* **RECORD SET**:
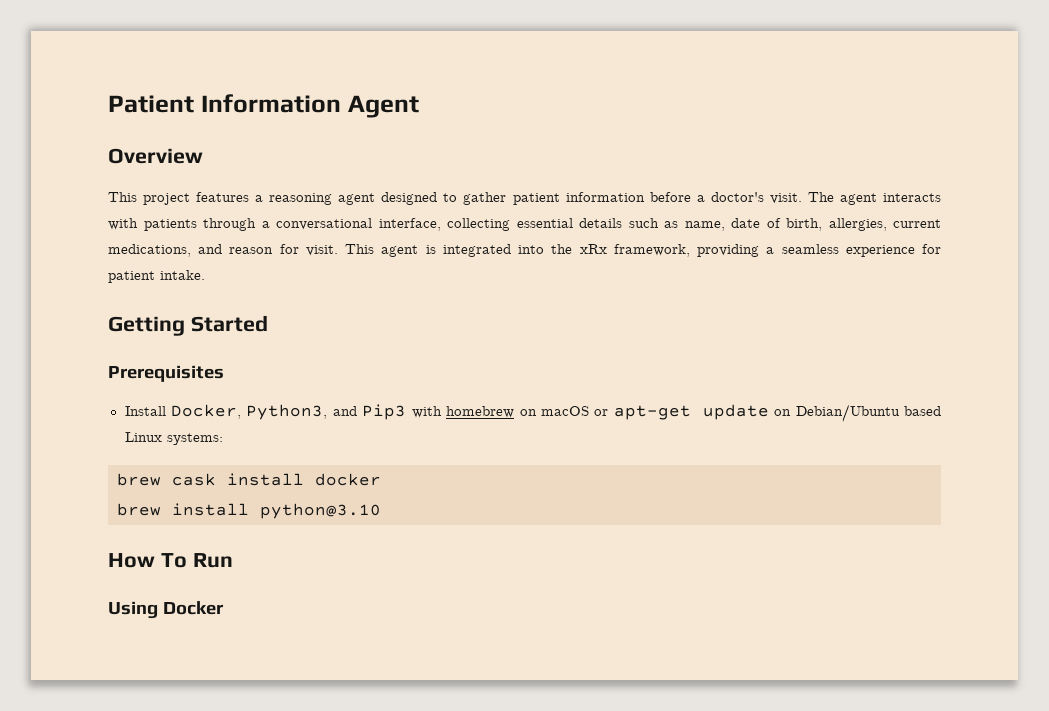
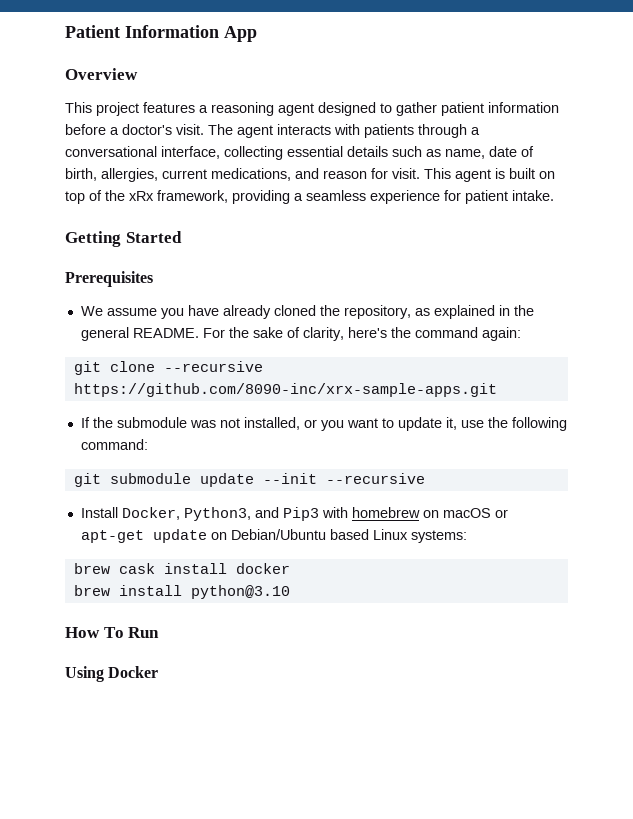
- Patient Information Agent
+ Patient Information App
- This agent is integrated into the xRx framework, providing a seamless experience for patient intake.
+ This agent is built on top of the xRx framework, providing a seamless experience for patient intake.
+ We assume you have already cloned the repository, as explained in the general README. For the sake of clarity, here's the command again:
+ git clone --recursive https://github.com/8090-inc/xrx-sample-apps.git
+ If the submodule was not installed, or you want to update it, use the following command:
+ git submodule update --init --recursive

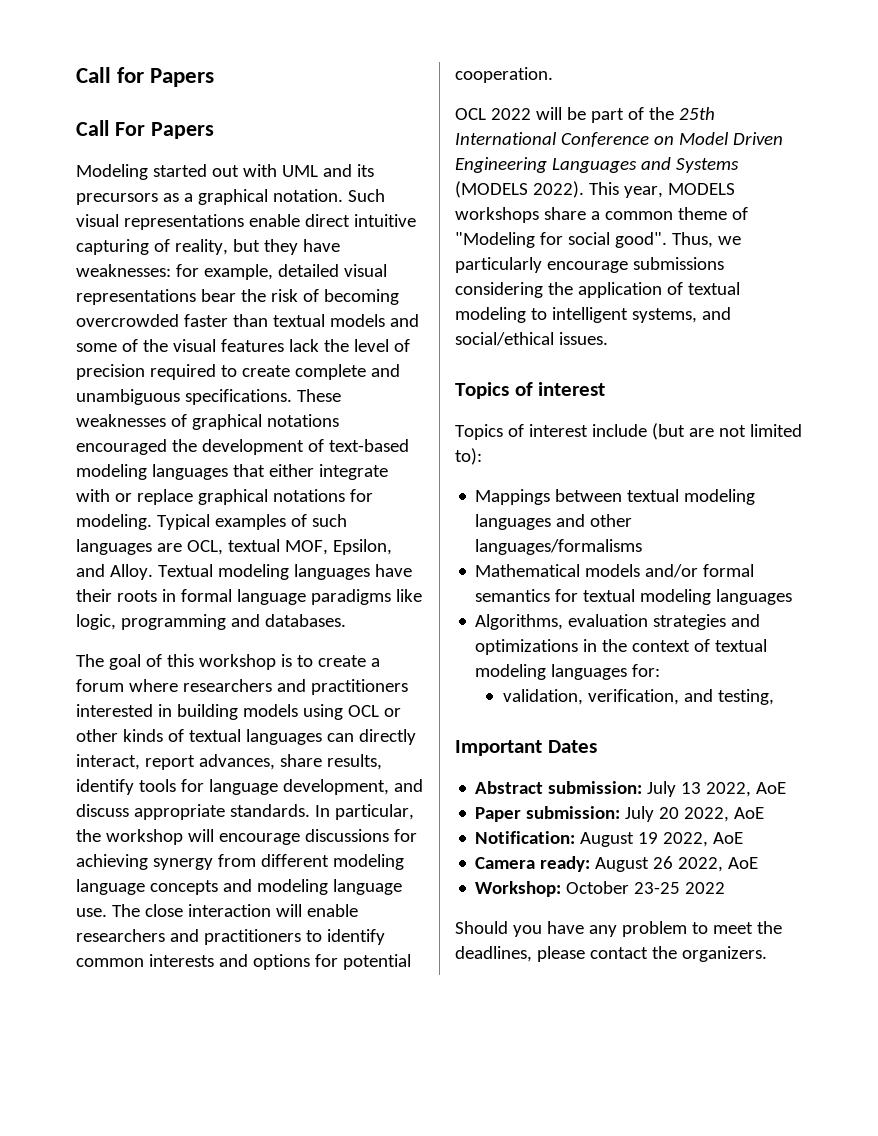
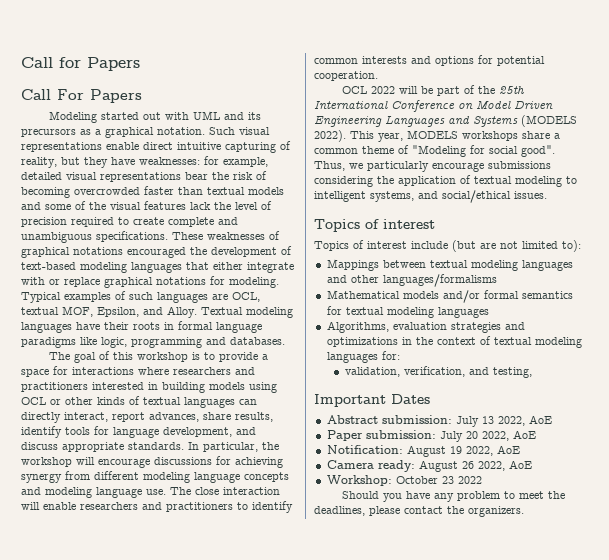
- The goal of this workshop is to create a forum where researchers and practitioners interested in building models using OCL or other kinds of textual languages can directly interact, report advances, share results, identify tools for language development, and discuss appropriate standards.
+ The goal of this workshop is to provide a space for interactions where researchers and practitioners interested in building models using OCL or other kinds of textual languages can directly interact, report advances, share results, identify tools for language development, and discuss appropriate standards.
- Workshop: October 23-25 2022
+ Workshop: October 23 2022

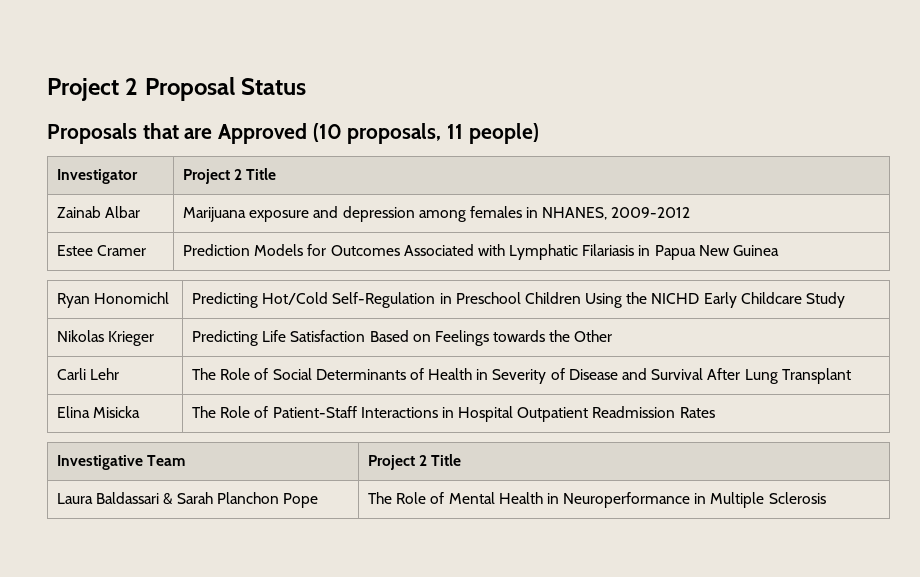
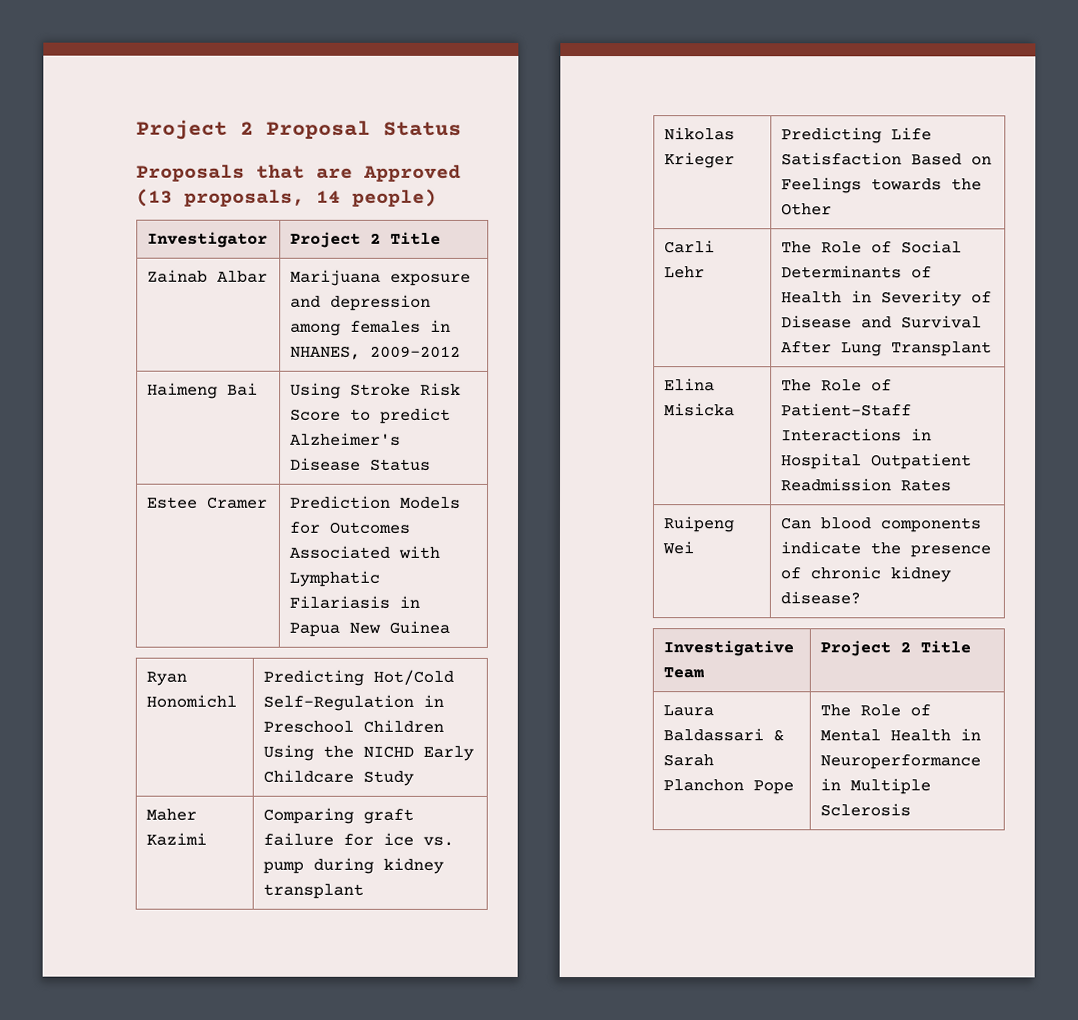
- Proposals that are Approved (10 proposals, 11 people)
+ Proposals that are Approved (13 proposals, 14 people)
+ Haimeng Bai | Using Stroke Risk Score to predict Alzheimer's Disease Status
+ Maher Kazimi | Comparing graft failure for ice vs. pump during kidney transplant
+ Ruipeng Wei | Can blood components indicate the presence of chronic kidney disease?

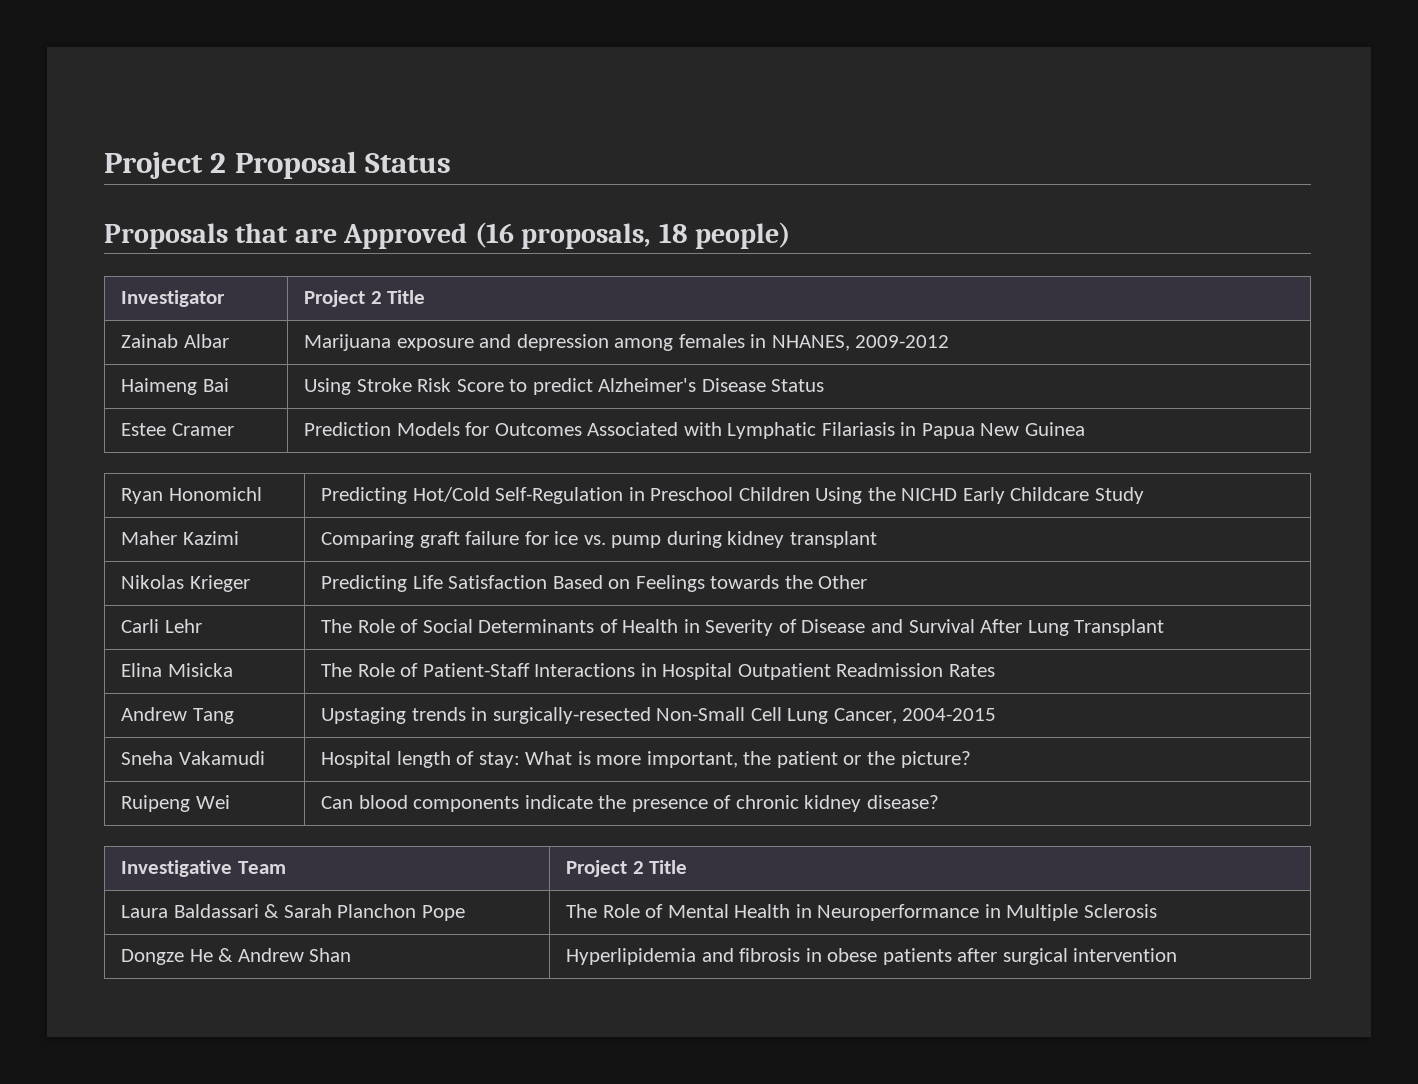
- Proposals that are Approved (13 proposals, 14 people)
+ Proposals that are Approved (16 proposals, 18 people)
+ Andrew Tang | Upstaging trends in surgically-resected Non-Small Cell Lung Cancer, 2004-2015
+ Sneha Vakamudi | Hospital length of stay: What is more important, the patient or the picture?
+ Dongze He & Andrew Shan | Hyperlipidemia and fibrosis in obese patients after surgical intervention

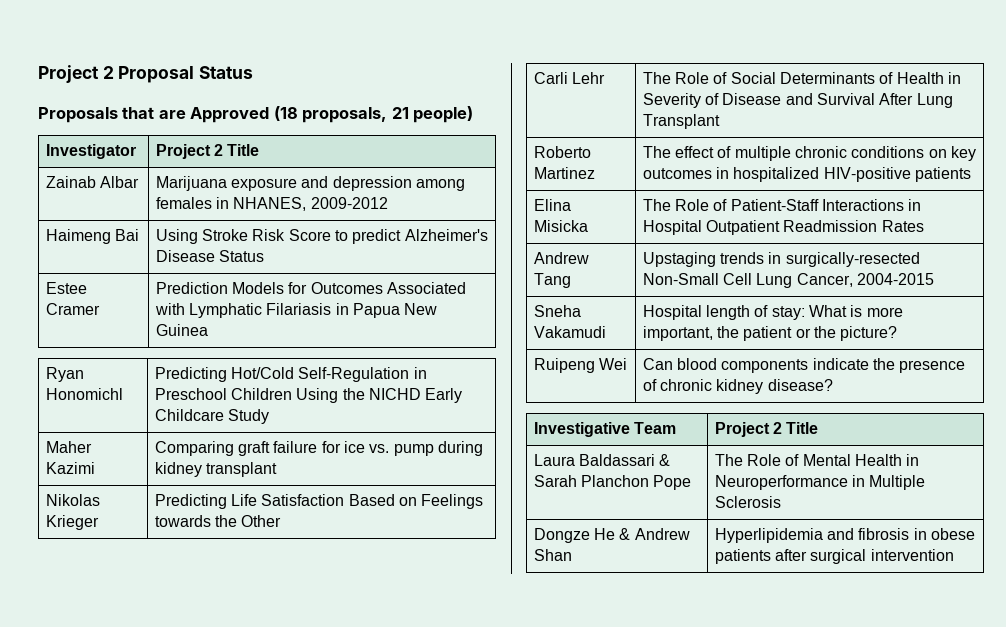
- Proposals that are Approved (16 proposals, 18 people)
+ Proposals that are Approved (18 proposals, 21 people)
+ Roberto Martinez | The effect of multiple chronic conditions on key outcomes in hospitalized HIV-positive patients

* **WORK REQUIRED**: Each record is to be written out exactly. No picture goes in.

* **PROBLEM SOLUTION**:
- Patient Information Agent
+ Patient Information App
- This agent is integrated into the xRx framework, providing a seamless experience for patient intake.
+ This agent is built on top of the xRx framework, providing a seamless experience for patient intake.
+ We assume you have already cloned the repository, as explained in the general README. For the sake of clarity, here's the command again:
+ git clone --recursive https://github.com/8090-inc/xrx-sample-apps.git
+ If the submodule was not installed, or you want to update it, use the following command:
+ git submodule update --init --recursive

- The goal of this workshop is to create a forum where researchers and practitioners interested in building models using OCL or other kinds of textual languages can directly interact, report advances, share results, identify tools for language development, and discuss appropriate standards.
+ The goal of this workshop is to provide a space for interactions where researchers and practitioners interested in building models using OCL or other kinds of textual languages can directly interact, report advances, share results, identify tools for language development, and discuss appropriate standards.
- Workshop: October 23-25 2022
+ Workshop: October 23 2022

- Proposals that are Approved (10 proposals, 11 people)
+ Proposals that are Approved (13 proposals, 14 people)
+ Haimeng Bai | Using Stroke Risk Score to predict Alzheimer's Disease Status
+ Maher Kazimi | Comparing graft failure for ice vs. pump during kidney transplant
+ Ruipeng Wei | Can blood components indicate the presence of chronic kidney disease?

- Proposals that are Approved (13 proposals, 14 people)
+ Proposals that are Approved (16 proposals, 18 people)
+ Andrew Tang | Upstaging trends in surgically-resected Non-Small Cell Lung Cancer, 2004-2015
+ Sneha Vakamudi | Hospital length of stay: What is more important, the patient or the picture?
+ Dongze He & Andrew Shan | Hyperlipidemia and fibrosis in obese patients after surgical intervention

- Proposals that are Approved (16 proposals, 18 people)
+ Proposals that are Approved (18 proposals, 21 people)
+ Roberto Martinez | The effect of multiple chronic conditions on key outcomes in hospitalized HIV-positive patients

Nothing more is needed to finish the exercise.